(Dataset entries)
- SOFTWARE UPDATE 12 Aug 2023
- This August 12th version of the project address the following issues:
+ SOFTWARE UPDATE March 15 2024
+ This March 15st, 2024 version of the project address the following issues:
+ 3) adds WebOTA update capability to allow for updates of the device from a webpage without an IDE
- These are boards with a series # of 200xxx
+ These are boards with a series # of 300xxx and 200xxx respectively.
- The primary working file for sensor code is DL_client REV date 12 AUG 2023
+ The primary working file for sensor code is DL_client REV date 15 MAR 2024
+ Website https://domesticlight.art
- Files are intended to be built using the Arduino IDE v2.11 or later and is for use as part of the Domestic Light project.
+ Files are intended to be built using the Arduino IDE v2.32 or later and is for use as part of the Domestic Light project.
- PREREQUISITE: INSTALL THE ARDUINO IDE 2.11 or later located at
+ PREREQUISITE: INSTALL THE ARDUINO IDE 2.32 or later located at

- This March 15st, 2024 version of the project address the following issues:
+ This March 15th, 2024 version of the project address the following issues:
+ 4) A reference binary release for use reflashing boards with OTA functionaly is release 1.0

Description of the task: For this exercise, copy the lines from the one that contains "- These are boards with a series # of 200xxx" through the last line of the records, exactly and only those.

Solution for this problem:
- These are boards with a series # of 200xxx
+ These are boards with a series # of 300xxx and 200xxx respectively.
- The primary working file for sensor code is DL_client REV date 12 AUG 2023
+ The primary working file for sensor code is DL_client REV date 15 MAR 2024
+ Website https://domesticlight.art
- Files are intended to be built using the Arduino IDE v2.11 or later and is for use as part of the Domestic Light project.
+ Files are intended to be built using the Arduino IDE v2.32 or later and is for use as part of the Domestic Light project.
- PREREQUISITE: INSTALL THE ARDUINO IDE 2.11 or later located at
+ PREREQUISITE: INSTALL THE ARDUINO IDE 2.32 or later located at

- This March 15st, 2024 version of the project address the following issues:
+ This March 15th, 2024 version of the project address the following issues:
+ 4) A reference binary release for use reflashing boards with OTA functionaly is release 1.0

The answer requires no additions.